The High Seas with Alii Nui
For the evening of our fifth full day on Maui and the morning of our sixth day, we hung out with the fine folks of Alii Nui – a luxury sailing catamaran that hosts dinner cruises, snorkeling tours, whale watching tours, and private parties.
For the first evening, we boarded for the Royal Feast Dinner Sail – a two and half hour adults-only trip with prime rib, fish, seafood, and unlimited booze. The best part was that they picked us up and dropped us off at the hotel. At $189 per person, it was expensive – but they truly did make us feel like royalty and, with transportation included, we didn’t have to worry about a thing.
The next morning, we were back at it – headed out for snorkeling. Like the previous day, we were picked up by shuttle and taken right to the boat. A different crew greeted us, served a light breakfast, and we headed out to Molokini – a crater reef with exceptional clarity and biodiversity. We hooked up to a mooring buoy (to both limit the amount of boats present in the crater at one time and to prevent damage from anchors) and snorkeled for about 90 minutes. The ride back to harbor was very windy, which meant we could use the sails instead of engine power. There’s definitely a romance to truly sailing the ocean, rather than “cheating” with motorized power.

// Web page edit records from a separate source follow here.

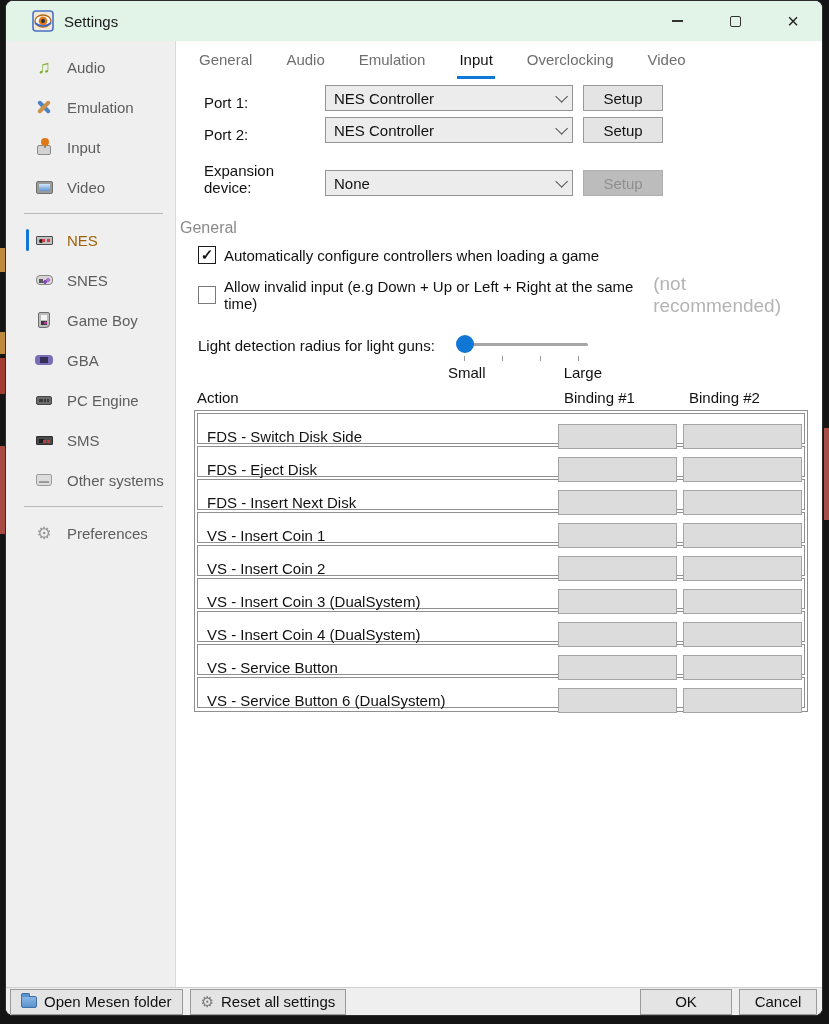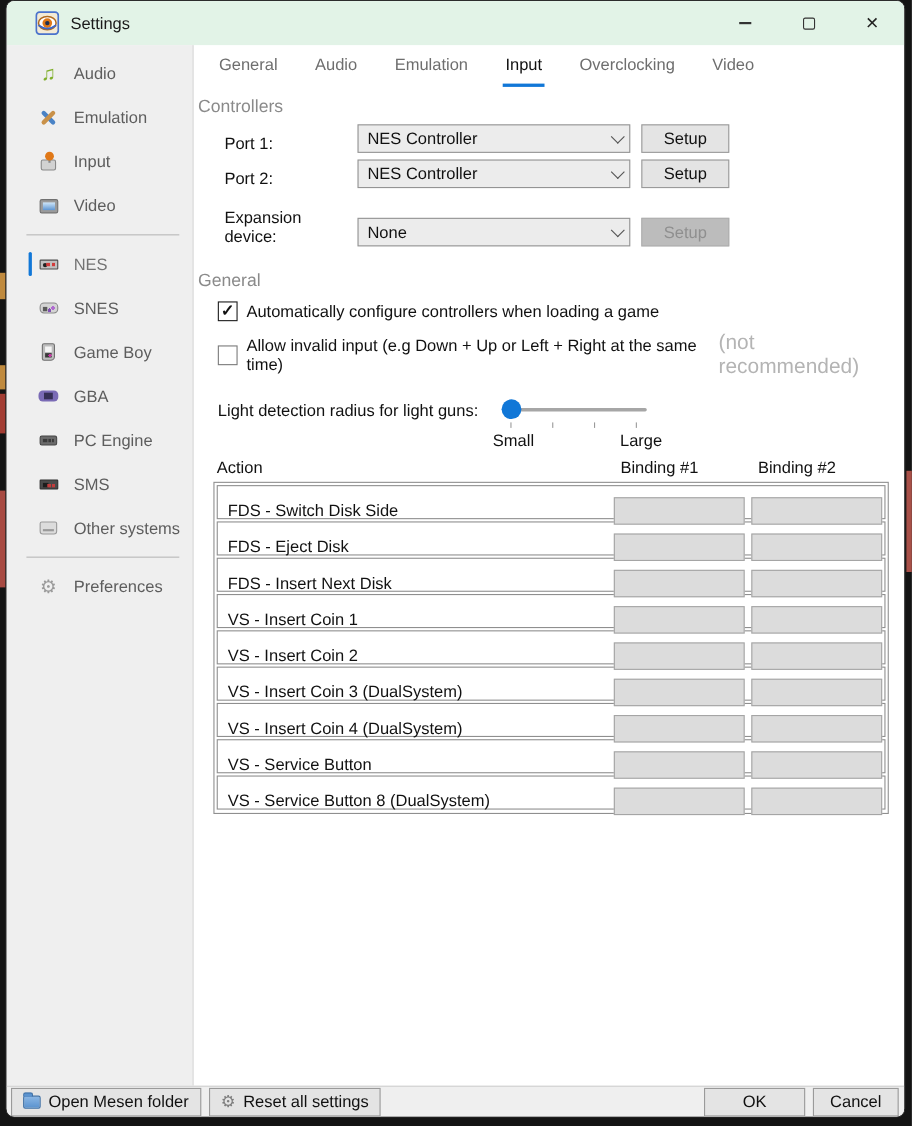"Controllers" div.sect-head { html: <div>Controllers</div> -> none }
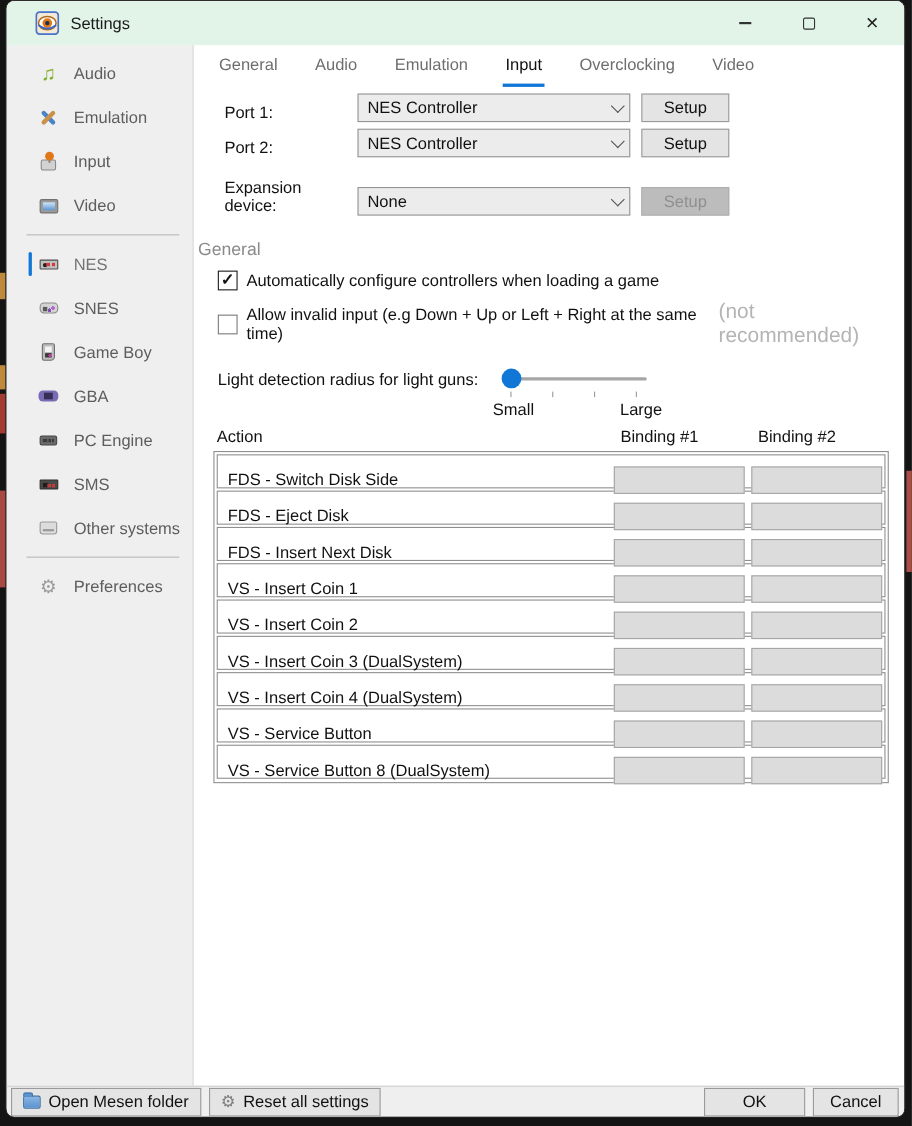"NES" .side-item.selected .lbl { color: #737373 -> #a16207 }
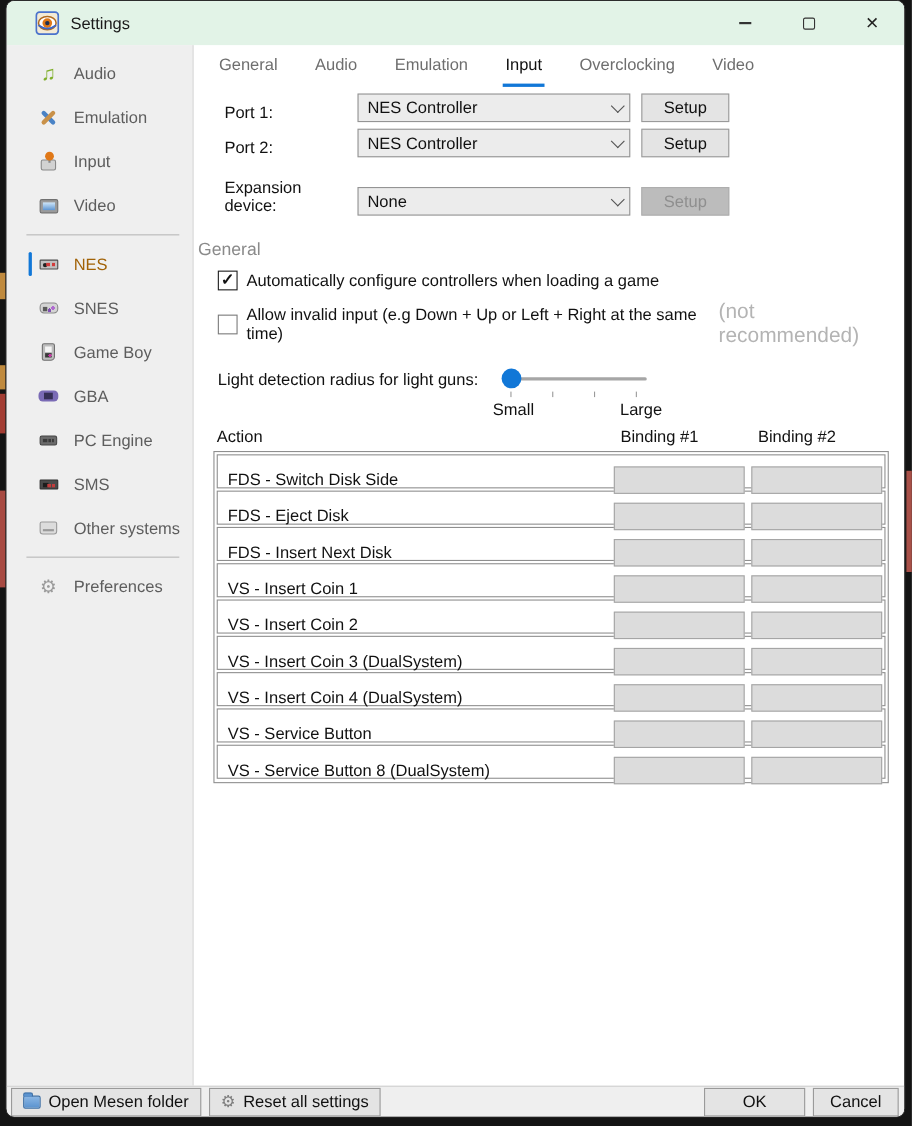"VS - Service Button 8" span.hw-action { text: 8 -> 6 }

Our last night in Maui – taking in a luau
What’s a trip to Hawaii without a luau? For the last night on the island, we reserved VIP tickets for The Grand Luau at Honua’ula – which happened to be right next door to the Four Seasons at the Grand Wailea resort. We checked in for our wristbands, and then came back at the appointed time to get front row center seats. Our waiter introduced himself, explained how dinner service worked, and brought pre-dinner drinks.
We got to see the pig pulled from the ground (though in a little bit of false advertising, we were eating pig cooked the day before) and then queued for a buffet-style feast. With the exception of poi, it was a great meal. We saw several hulas performed – telling the Polynesian legends of Tahitians, their journey across the sea, and their Hawaiian decedents. It was a colorful, fire-filled, and thoroughly entertaining way to cap off our stay in Maui.

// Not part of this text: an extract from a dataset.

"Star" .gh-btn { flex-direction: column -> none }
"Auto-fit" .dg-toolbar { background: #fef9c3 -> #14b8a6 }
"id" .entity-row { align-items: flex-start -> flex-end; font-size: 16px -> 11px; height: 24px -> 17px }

The next morning we ate at Duo one last time, regretfully packed up, and checked out. We braved a 15 minute line at Costco to fill up the rental car, and Amanda wanted to further check out the town of Paia we had driven through several time. We lucked into a parking spot in the midst of otherwise packed streets, and set off exploring for a bit. Paia is 100% dedicated to the tourist trade – with trinket shops, surf shops, rental outfits, and plenty of places to eat.
We stayed for about an hour, drove to the airport, returned the rental car, and headed inside to wait for our flight (which turned out to be an adventure in and of itself). Sad it was over, but happy it happened.
An exciting footnote – we had such a great time I’ve already booked our return for our anniversary next year!